Core Concepts

TensorRT Workflow

The general TensorRT workflow consists of 3 steps:

  1. Populate a tensorrt.INetworkDefinition either with a parser or by using the TensorRT Network API (see tensorrt.INetworkDefinition for more details). The tensorrt.Builder can be used to generate an empty tensorrt.INetworkDefinition .
  2. Use the tensorrt.Builder to build a tensorrt.ICudaEngine using the populated tensorrt.INetworkDefinition .
  3. Create a tensorrt.IExecutionContext from the tensorrt.ICudaEngine and use it to perform optimized inference.

Classes Overview

Logger

Most other TensorRT classes use a logger to report errors, warnings and informative messages. TensorRT provides a basic tensorrt.Logger implementation, but it can be extended for more advanced functionality.

Engine and Context

The tensorrt.ICudaEngine is the primary element of TensorRT. It is used to generate a tensorrt.IExecutionContext that can perform inference.

Builder

The tensorrt.Builder is used to build a tensorrt.ICudaEngine . In order to do so, it must be provided a populated tensorrt.INetworkDefinition .

Network

The tensorrt.INetworkDefinition represents a computational graph. In order to populate the network, TensorRT provides a suite of parsers for a variety of Deep Learning frameworks. It is also possible to populate the network manually using the Network API.

Parsers

Parsers are used to populate a tensorrt.INetworkDefinition from a model trained in a Deep Learning framework.

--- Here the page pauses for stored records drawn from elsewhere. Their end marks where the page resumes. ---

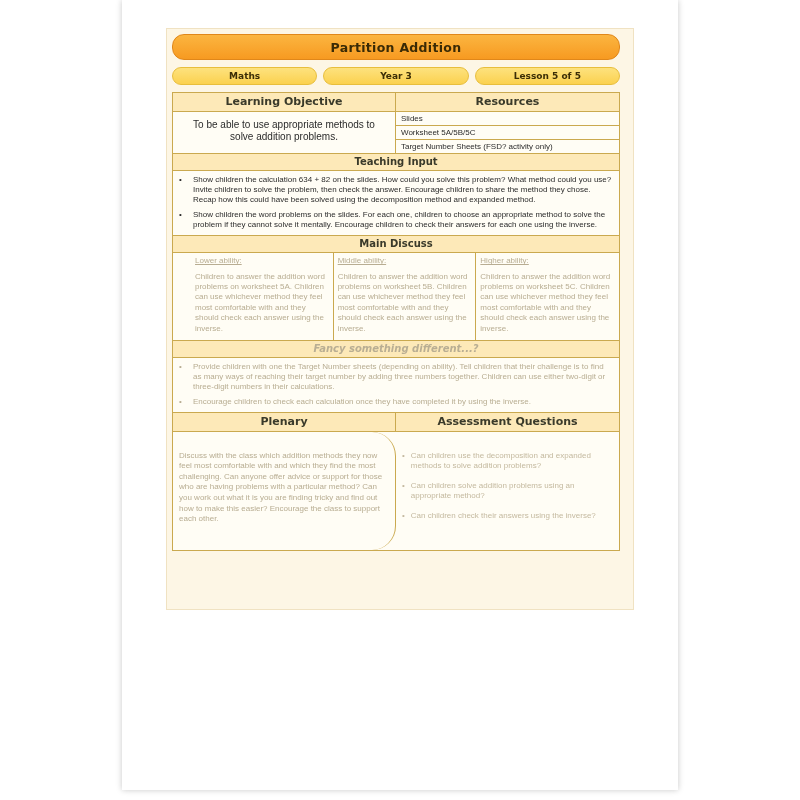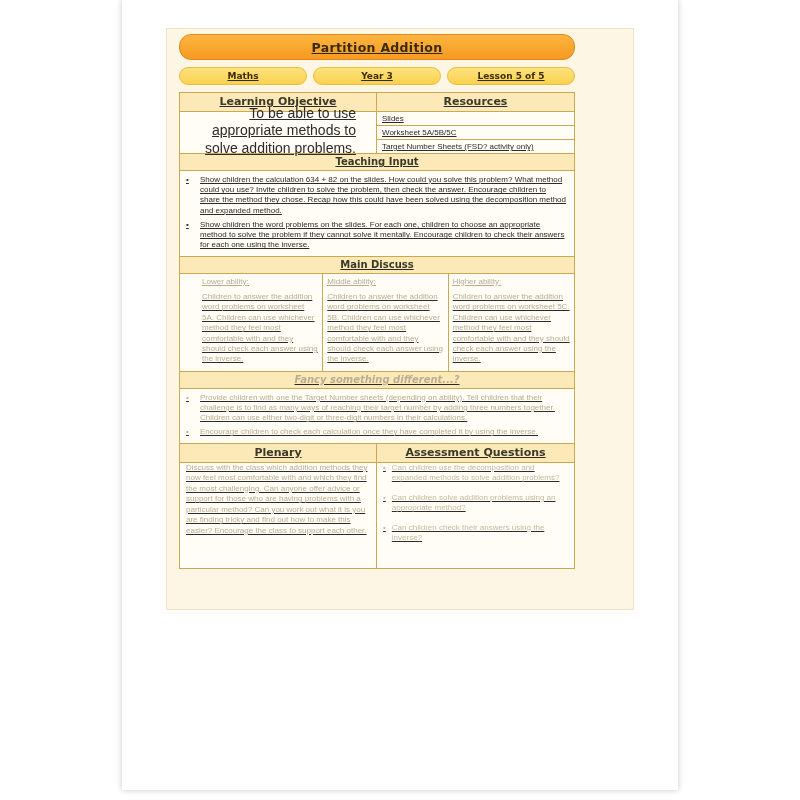--- a/index.html
+++ b/index.html
@@ -35,26 +35,25 @@
     left: 166px;
     top: 28px;
     width: 466px;
     height: 580px;
     background: #fdf6e5;
     border: 1px solid #f0e2c2;
   }
 
   .inner {
     position: absolute;
-    left: 179px;
+    left: 172px;
     top: 34px;
-    width: 396px;
+    width: 448px;
     font-size: 8px;
     color: #2b2b2b;
-    text-decoration: underline;
   }
 
   
   .title-bar {
     height: 24px;
     border-radius: 12px;
     background: linear-gradient(#fbb540, #f79a21);
     border: 1px solid #e0871a;
     display: flex;
     align-items: center;
@@ -114,22 +113,22 @@
   .divider-v {
     border-right: 1px solid #caa94f;
   }
   .half { width: 50%; }
 
   .lo-body {
     height: 34px;
     display: flex;
     align-items: center;
     justify-content: center;
-    text-align: right;
-    font-size: 14px;
+    text-align: center;
+    font-size: 10px;
     line-height: 1.25;
     padding: 0 16px;
   }
   .res-list { padding: 0; }
   .res-item {
     font-size: 8px;
     padding: 2px 5px;
     border-bottom: 1px solid #caa94f;
   }
   .res-item:last-child { border-bottom: none; }
@@ -182,23 +181,24 @@
     margin-bottom: 5px;
     display: block;
   }
 
   .faded-text { color: #b8ad92; }
 
   .two-cols { display: flex; }
   .two-col {
     width: 50%;
     box-sizing: border-box;
-    padding: 0 6px;
+    padding: 19px 6px;
     font-size: 8px;
     line-height: 1.32;
+    border-radius: 24px;
   }
 
   .aq-bullet {
     display: flex;
     gap: 6px;
     margin-bottom: 9px;
     color: #c4b99f;
   }
 
   .footer-line {

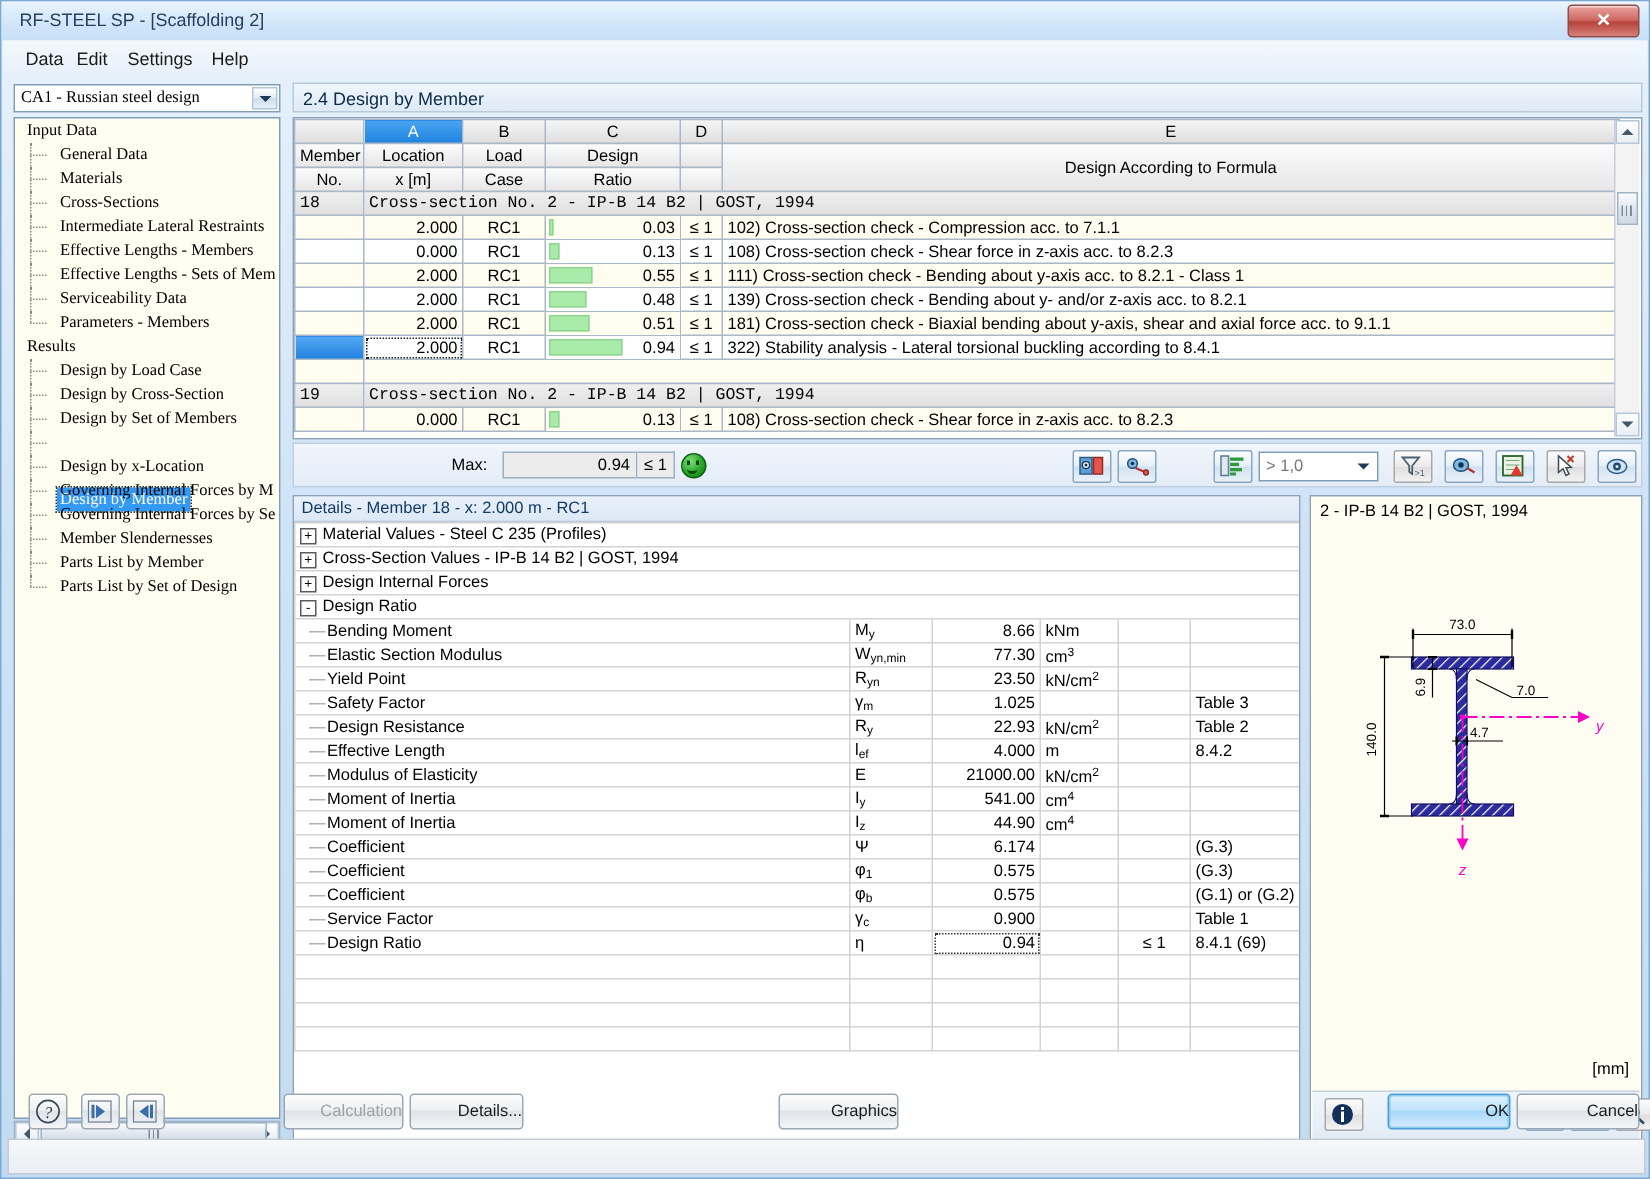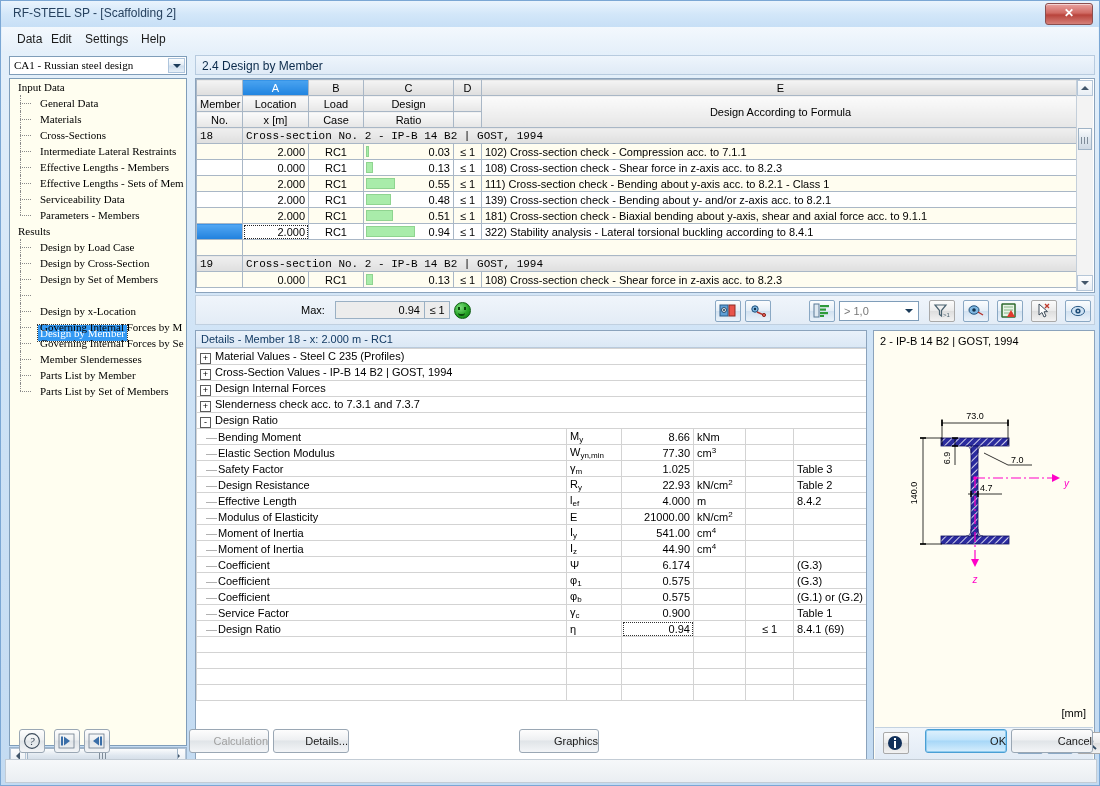--- a/index.html
+++ b/index.html
@@ -327,21 +327,21 @@
           <div class="tree-row tree-root"><span class="tree-label">Results</span></div>
           <div class="tree-row tree-child"><span class="tree-label">Design by Load Case</span></div>
           <div class="tree-row tree-child"><span class="tree-label">Design by Cross-Section</span></div>
           <div class="tree-row tree-child"><span class="tree-label">Design by Set of Members</span></div>
           <div class="tree-row tree-child selected"><span class="tree-label">Design by Member</span></div>
           <div class="tree-row tree-child"><span class="tree-label">Design by x-Location</span></div>
           <div class="tree-row tree-child"><span class="tree-label">Governing Internal Forces by M</span></div>
           <div class="tree-row tree-child"><span class="tree-label">Governing Internal Forces by Se</span></div>
           <div class="tree-row tree-child"><span class="tree-label">Member Slendernesses</span></div>
           <div class="tree-row tree-child"><span class="tree-label">Parts List by Member</span></div>
-          <div class="tree-row tree-child last"><span class="tree-label">Parts List by Set of Members</span></div>
+          <div class="tree-row tree-child last"><span class="tree-label">Parts List by Set of Design</span></div>
         </div>
       <div id="tree-hscroll">
         <div class="sb-btn" style="left:0">
             <span class="tri-lf-s"></span>
           </div>
         <div class="sb-btn" style="right:0">
             <span class="tri-rt-s"></span>
           </div>
         <div id="tree-thumb">
             <span class="grip"></span>
@@ -561,38 +561,43 @@
               <tr>
                 <td class="grp" colspan="6"><span class="expander">+</span><span>Material Values - Steel C 235 (Profiles)</span></td>
               </tr>
               <tr>
                 <td class="grp" colspan="6"><span class="expander">+</span><span>Cross-Section Values  -  IP-B 14 B2 | GOST, 1994</span></td>
               </tr>
               <tr>
                 <td class="grp" colspan="6"><span class="expander">+</span><span>Design Internal Forces</span></td>
               </tr>
               <tr>
-                <td class="grp" colspan="6"><span class="expander">+</span><span>Slenderness check acc. to 7.3.1 and 7.3.7</span></td>
-              </tr>
-              <tr>
                 <td class="grp" colspan="6"><span class="expander">-</span><span>Design Ratio</span></td>
               </tr>
               <tr>
                 <td><span class="leafdash">—</span>Bending Moment</td>
                 <td>M<span class="sub">y</span></td>
                 <td class="num">8.66</td>
                 <td>kNm</td>
                 <td class="ctr"></td>
                 <td></td>
               </tr>
               <tr>
                 <td><span class="leafdash">—</span>Elastic Section Modulus</td>
                 <td>W<span class="sub">yn,min</span></td>
                 <td class="num">77.30</td>
                 <td>cm<span class="sup">3</span></td>
+                <td class="ctr"></td>
+                <td></td>
+              </tr>
+              <tr>
+                <td><span class="leafdash">—</span>Yield Point</td>
+                <td>R<span class="sub">yn</span></td>
+                <td class="num">23.50</td>
+                <td>kN/cm<span class="sup">2</span></td>
                 <td class="ctr"></td>
                 <td></td>
               </tr>
               <tr>
                 <td><span class="leafdash">—</span>Safety Factor</td>
                 <td>γ<span class="sub">m</span></td>
                 <td class="num">1.025</td>
                 <td></td>
                 <td class="ctr"></td>
                 <td>Table 3</td>

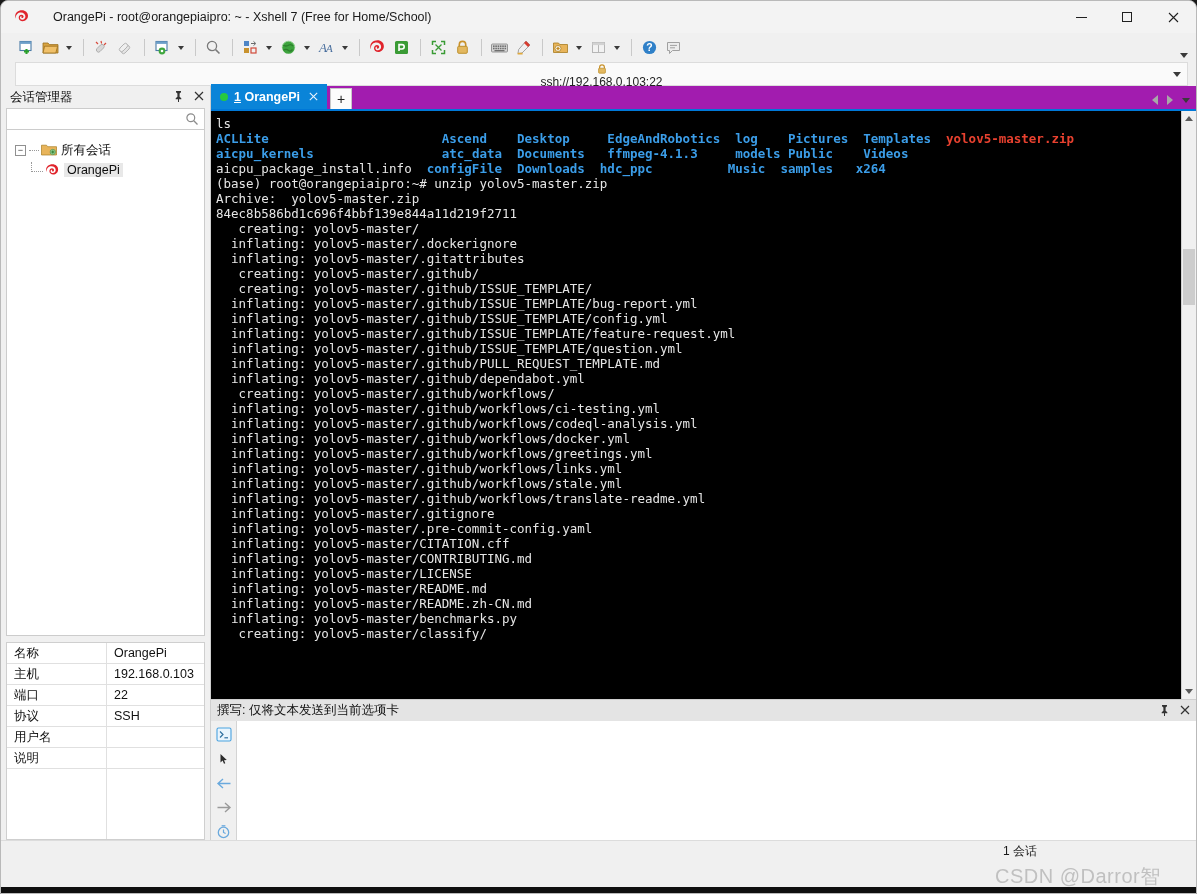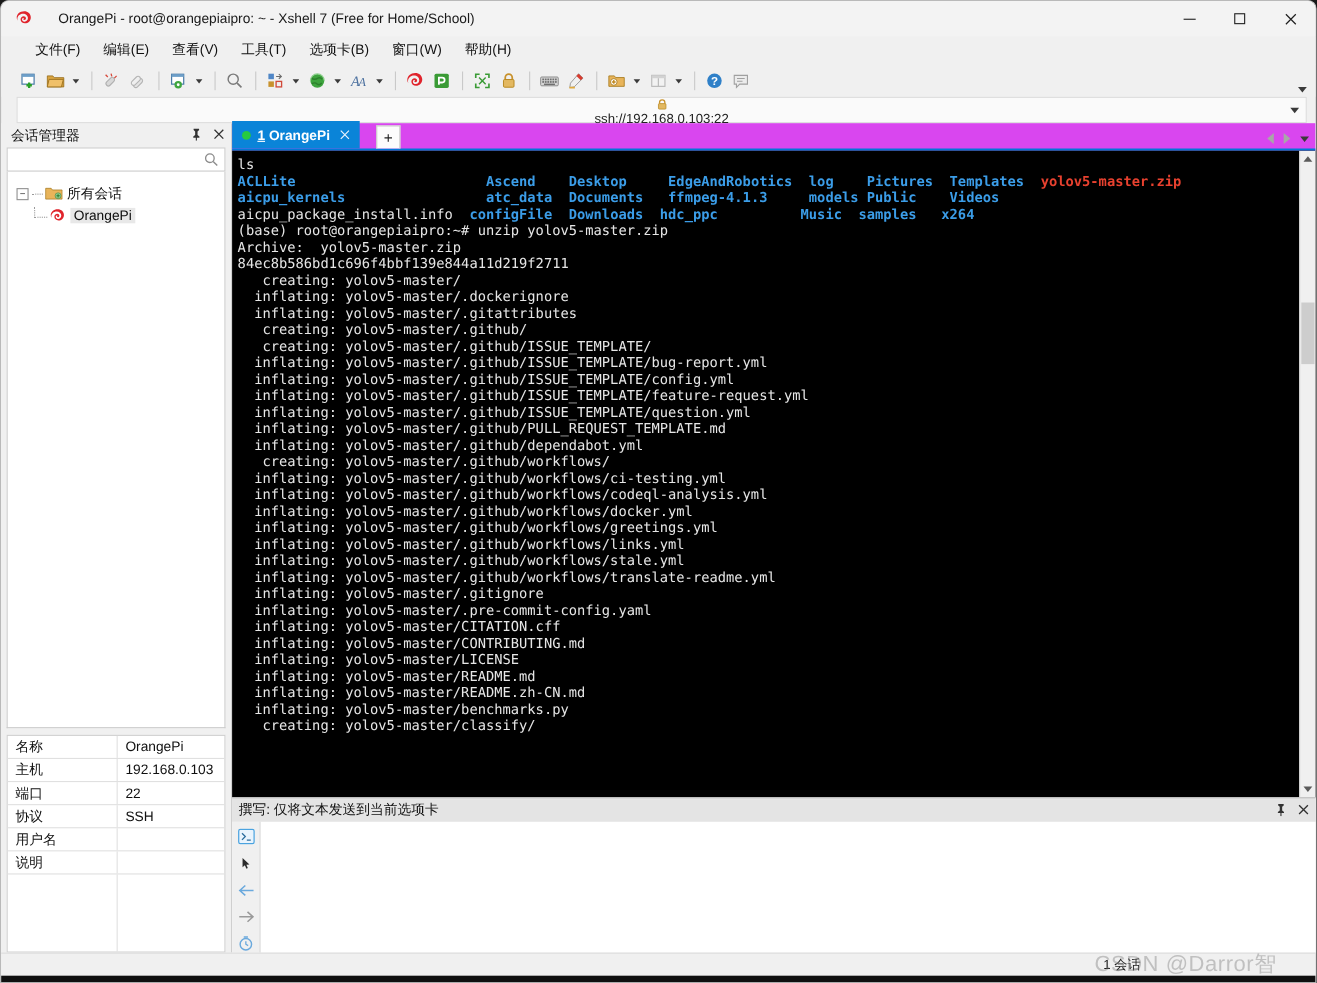--- a/index.html
+++ b/index.html
@@ -167,24 +167,23 @@
     border-right: 1px solid #e0e0e0;
   }
   .prop-val { flex: 1 1 auto; padding-left: 7px; font-size: 12.5px; color: #101010; display: flex; align-items: center; }
   .prop-filler { flex: 1 1 auto; display: flex; }
   .prop-filler .l { width: 100px; flex: 0 0 100px; border-right: 1px solid #e0e0e0; }
 
   
   .rightside { flex: 1 1 auto; display: flex; flex-direction: column; min-width: 0; }
 
   .tabbar {
-    height: 25px; background: #d946ef;
+    height: 25px; background: #a21caf;
     display: flex; align-items: flex-end; position: relative;
     border-bottom: 2px solid #0078d7;
-    gap: 12px;
   }
   .tab {
     height: 25px; background: #0a84d8;
     display: flex; align-items: center; padding: 0 6px 0 9px;
     color: #fff; font-size: 12.5px; white-space: nowrap; gap: 6px;
   }
   .tab-dot { width: 8px; height: 8px; border-radius: 50%; background: #27c93f; flex: 0 0 auto; }
   .tab-label { font-weight: bold; }
   .tab-label u { text-decoration: underline; }
   .tab-close { font-size: 13px; color: #e8f3fc; padding: 0 3px; }
@@ -300,29 +299,20 @@
           <span class="glyph-max"></span>
         </div>
       <div class="win-btn close">
         <svg width="11" height="11" viewBox="0 0 11 11">
             <path d="M1 1 L10 10 M10 1 L1 10" stroke="currentColor" stroke-width="1.1" fill="none"></path>
           </svg>
       </div>
     </div>
   </div>
 
-  <div class="menubar">
-    <div class="menu-item">文件(F)</div>
-    <div class="menu-item">编辑(E)</div>
-    <div class="menu-item">查看(V)</div>
-    <div class="menu-item">工具(T)</div>
-    <div class="menu-item">选项卡(B)</div>
-    <div class="menu-item">窗口(W)</div>
-    <div class="menu-item">帮助(H)</div>
-  </div>
 
   <div class="toolbar">
     <div class="tb-btn">
       <svg width="17" height="17" viewBox="0 0 17 17">
         <rect x="2" y="2.5" width="11" height="9" fill="#fff" stroke="#4a7ba7" stroke-width="1.1"></rect>
         <rect x="2" y="2.5" width="11" height="2.4" fill="#6d9fc9"></rect>
         <path d="M8.5 10 v5 M6 12.5 h5" stroke="#2aa02a" stroke-width="2.1"></path>
       </svg>
     </div>
     <div class="tb-btn">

TensorRT Object Lifetime Management

The legacy bindings required destroy() calls in order to properly deallocate memory. The new API automatically frees memory when objects go out of scope. Even so, it is generally desirable to destroy objects as soon as they are no longer required. The preferred method of object lifetime management with the new Python API is to use with ... as ... clauses to scope objects. For example, a typical inference pipeline using the ONNX parser might look something like this (inference code omitted for clarity):

import tensorrt as trt

TRT_LOGGER = trt.Logger(trt.Logger.WARNING)
ONNX_MODEL = "mnist.onnx"

def build_engine():
    with trt.Builder(TRT_LOGGER) as builder, builder.create_network() as network, \
        trt.OnnxParser(network, TRT_LOGGER) as parser:
        # Configure the builder here.
        builder.max_workspace_size = 2**30
        # In this example, we use the ONNX parser, but this should be replaced
        # according to your needs. This step might instead use the Caffe/UFF parser,
        # or even the Network API to build a TensorRT Network manually .
        with open(ONNX_MODEL, 'rb') as model:
            parser.parse(model.read())
        # Build and return the engine. Note that the builder,
        # network and parser are destroyed when this function returns.
        return builder.build_cuda_engine(network)

def do_inference():
    with build_engine() as engine, engine.create_execution_context() as context:
        # Allocate buffers and create a CUDA stream before inference.
        # This should only be done once.
        pass
        # Preprocess input (if required), then copy to the GPU, do inference,
        # and copy the output back to the host.
        pass